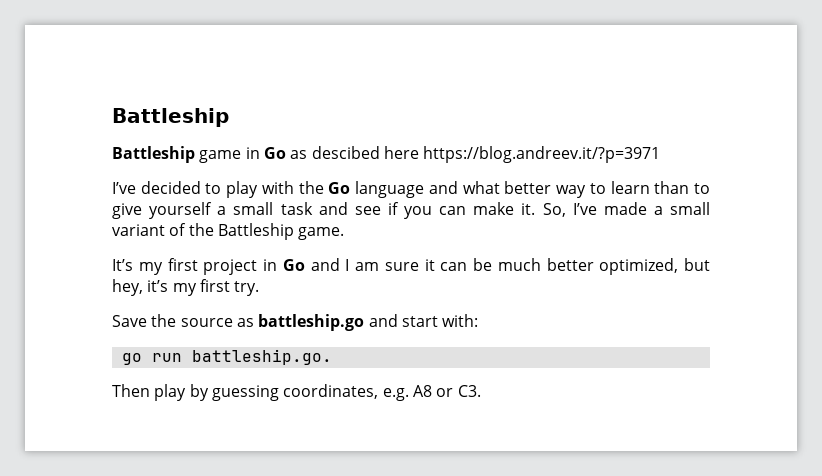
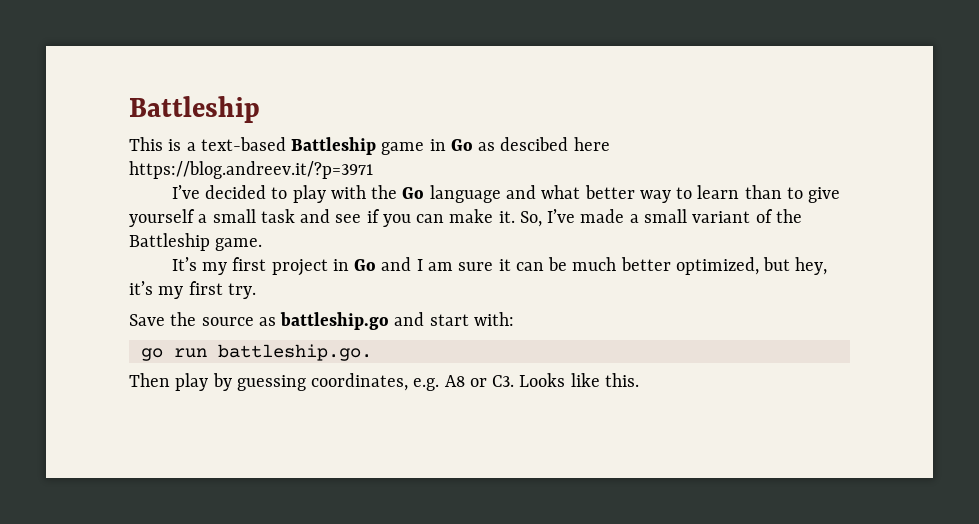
(229, 117) none -> [129,137,286,151] This is a text-based
(481, 391) none -> [519,373,639,387] Looks like this.

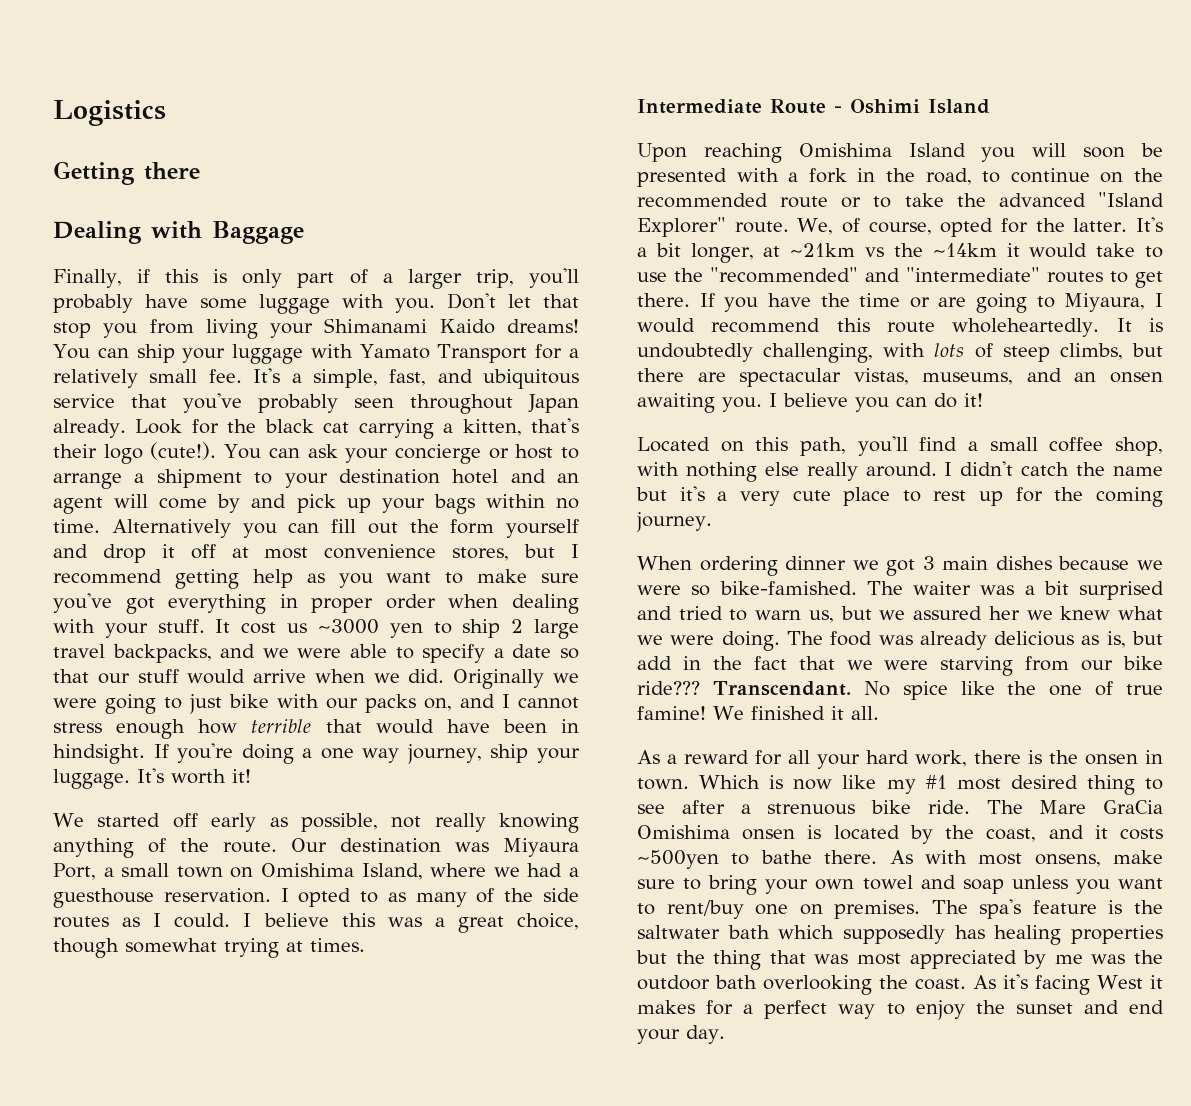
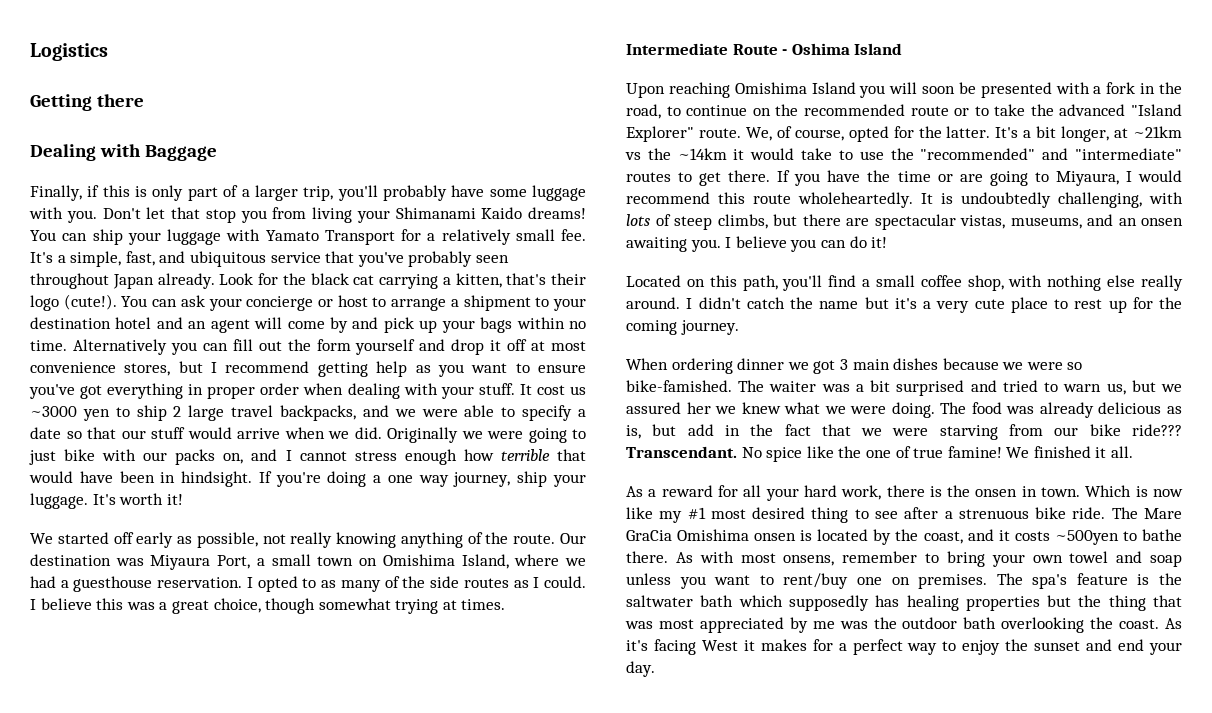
[477,569,579,583] make sure -> [538,364,587,373] ensure
[850,99,920,114] Oshimi -> [791,43,850,55] Oshima
[1113,850,1163,864] [637,879,675,889] make sure -> [842,551,918,563] remember

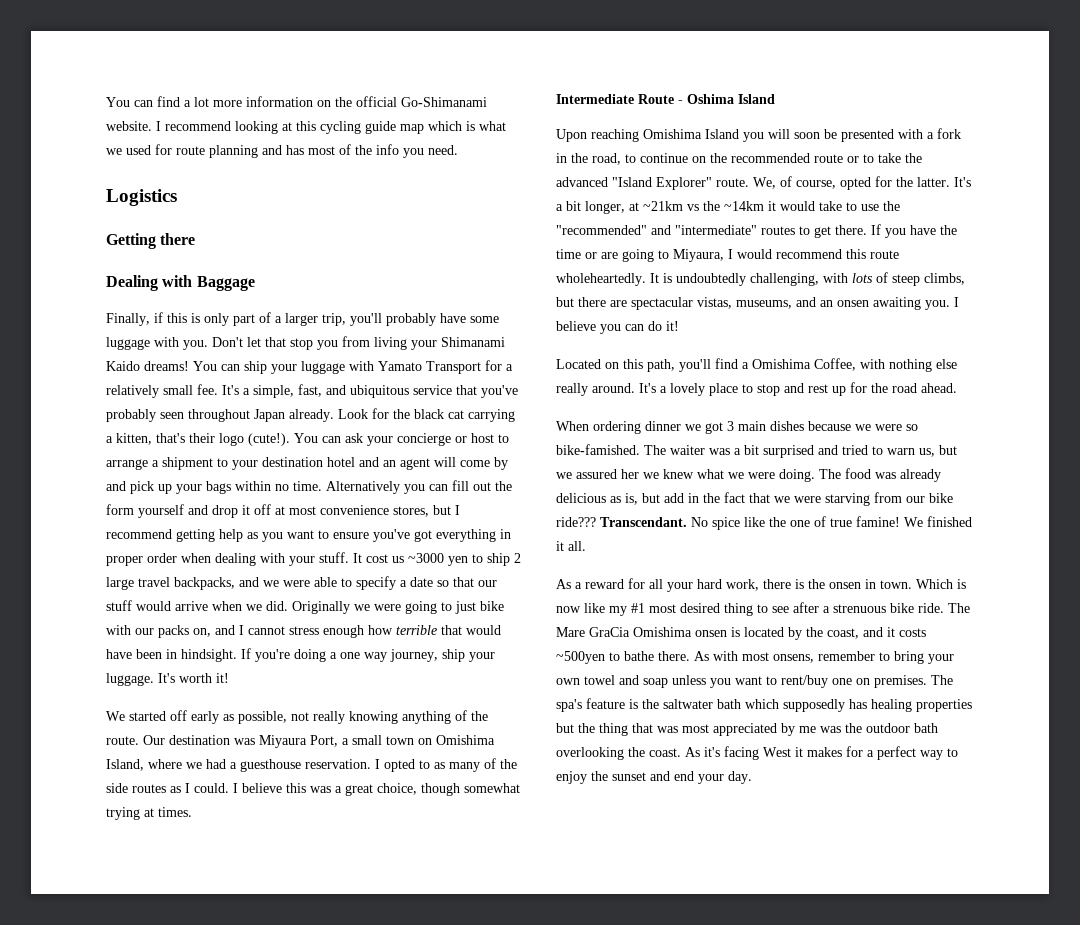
(30, 52) none -> [106,96,487,107] [106,121,506,134] [106,144,458,158] You can find a lot more information on the official Go-Shimanami website. I recommend looking at this cycling guide map which is what we used for route planning and has most of the info you need. //
[875,275,1004,291] small coffee shop, -> [752,358,856,371] Omishima Coffee,
[686,297,1068,313] I didn't catch the name but it's a very cute place to -> [639,383,804,396] It's a lovely place to stop and
[626,320,739,335] coming journey. -> [892,383,957,393] road ahead.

### Assignment
In the material above, each line with the word "sure" should be copied.

### Your response
[477,569,579,583] make sure -> [538,364,587,373] ensure
[1113,850,1163,864] [637,879,675,889] make sure -> [842,551,918,563] remember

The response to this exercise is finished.